Diferenciación celular en el queratinocito epidérmico de caninos durante la carcinogénesis

Abstract

La epidermis está expuesta a agresiones ambientales sostenidas tales como la radiación ultravioleta, los carcinógenos químicos y las infecciones virales. Como resultado, el queratinocito epidérmico tiene un riesgo aumentado de adquirir alteraciones genéticas y epigenéticas que le permitan impulsar la progresión hacia un fenotipo celular tumoral. El tipo de tumor epidérmico que se desarrolle, así como también su comportamiento biológico, será el reflejo de la actividad desregulada de distintas vías de señalización celular. En este sentido, el estudio de los mecanismos moleculares desregulados durante el proceso de carcinogénesis epidérmica en los caninos puede proporcionar dianas terapéuticas adecuadas para el desarrollo de nuevas terapias para los pacientes con neoplasias de la epidermis interfolicular (NEIF). Por lo tanto, el propósito de este estudio fue evaluar el patrón de expresión inmunohistoquímico de diferentes moléculas implicadas en procesos celulares claves (pEGFRTyr1068, pAktSer473, pS6Ser235/236, Ki-67, PTEN, YAP, β-catenina, E-cadherina, CK5 y p63) en muestras de epidermis normal, epidermis preneoplásica, papilomas cutáneos y carcinomas de células escamosas cutáneos de caninos mediante el uso de micromatrices de tejidos.
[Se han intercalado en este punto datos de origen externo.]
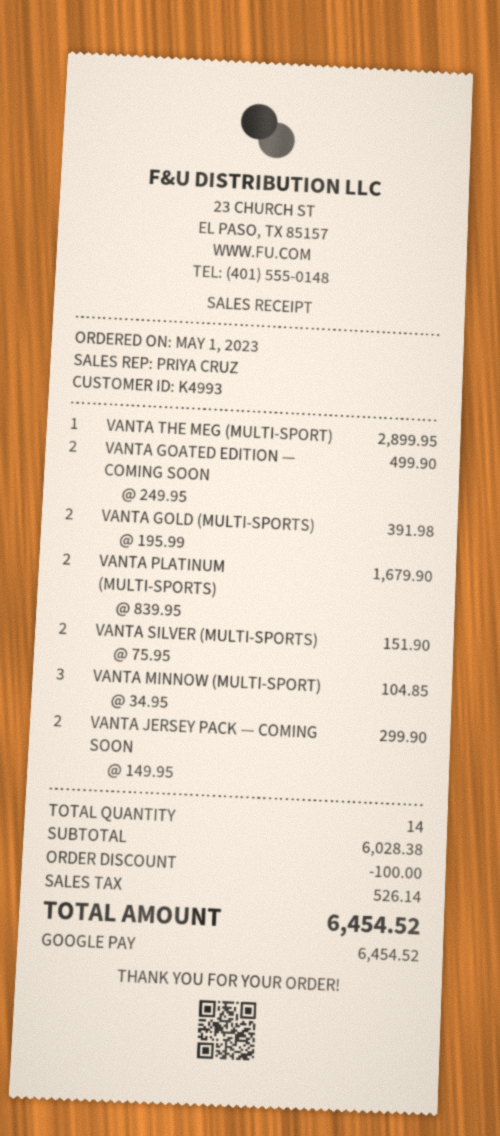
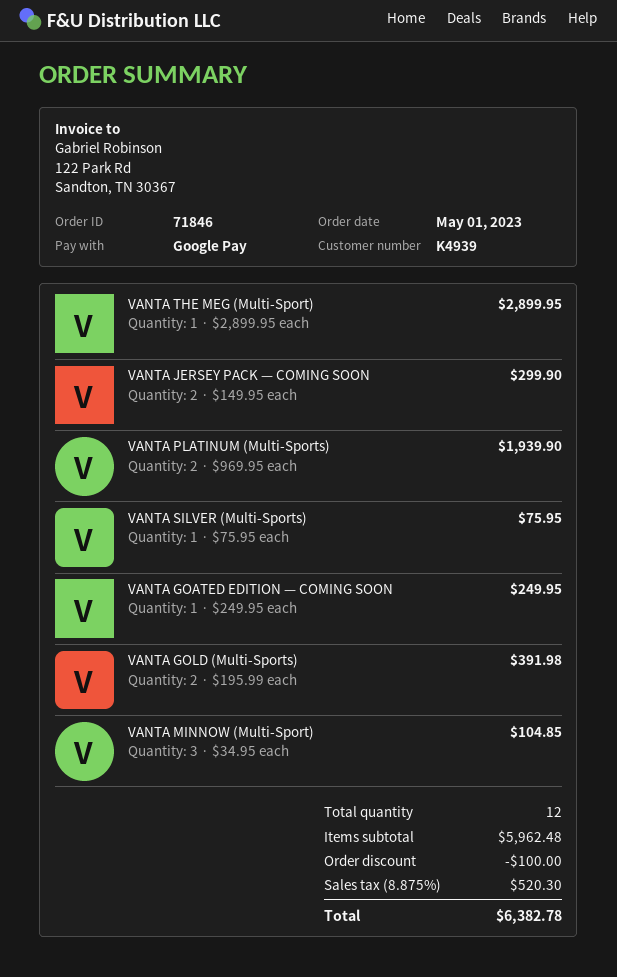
customer number: K4993 -> K4939
VANTA GOATED EDITION — COMING SOON: 2 x 249.95 = 499.90 -> 1 x 249.95 = 249.95
VANTA PLATINUM (MULTI-SPORTS): 2 x 839.95 = 1679.90 -> 2 x 969.95 = 1939.90
VANTA SILVER (MULTI-SPORTS): 2 x 75.95 = 151.90 -> 1 x 75.95 = 75.95
total quantity: 14 -> 12
subtotal: 6028.38 -> 5962.48
tax: 526.14 -> 520.30
total: 6454.52 -> 6382.78

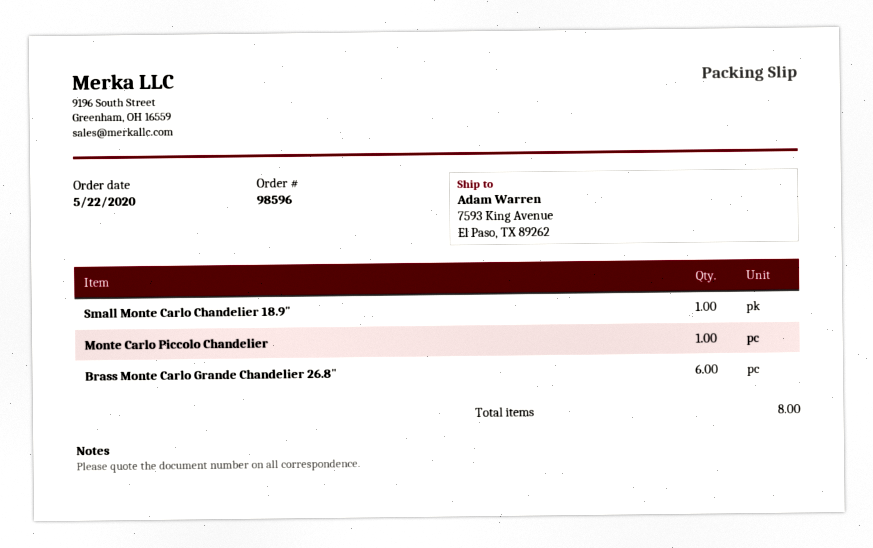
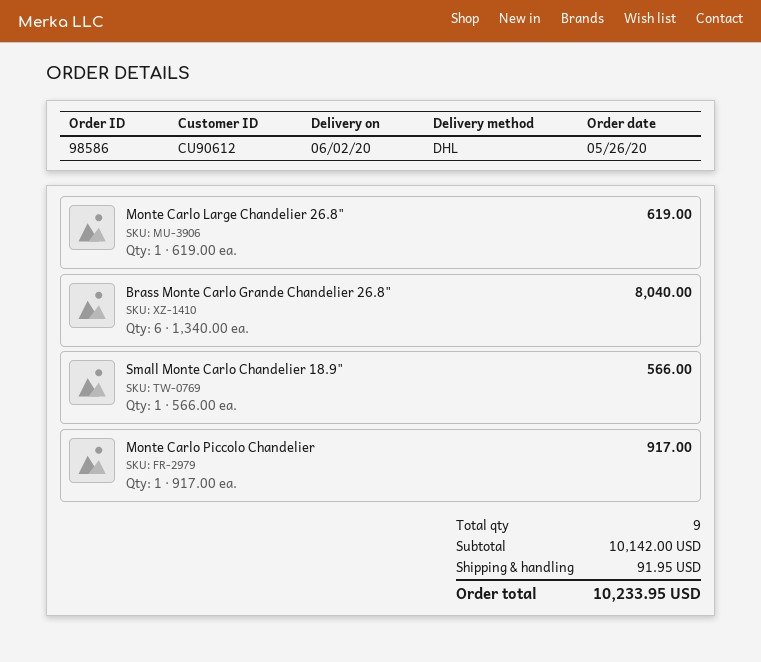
order number: 98596 -> 98586
order date: 2020-05-22 -> 2020-05-26
Monte Carlo Large Chandelier 26.8": none -> 1
total quantity: 8 -> 9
Los resultados demuestran que las moléculas de señalización implicadas en la vía de señalización PI3K/Akt/mTOR se activan con frecuencia en las NEIF caninas, pero que esta activación puede ser independiente de la activación del EGFR. Además, se encontró la expresión desregulada de YAP, β-catenina y E-cadherina en la mayoría de las NEIF. Finalmente, se demuestra, mediante la evaluación conjunta de p63/CK5, que las células madre epidérmicas desempeñan un papel importante durante el proceso de carcinogénesis epidérmica. Estos hallazgos demuestran que las NEIF caninas pueden albergar alteraciones complementarias en múltiples moléculas de señalización que convergen para impulsar la adquisición de un fenotipo maligno en los queratinocitos. Esta información emergente proporciona un marco molecular adecuado para el desarrollo de nuevas terapias basadas en objetivos moleculares para los pacientes caninos con NEIF.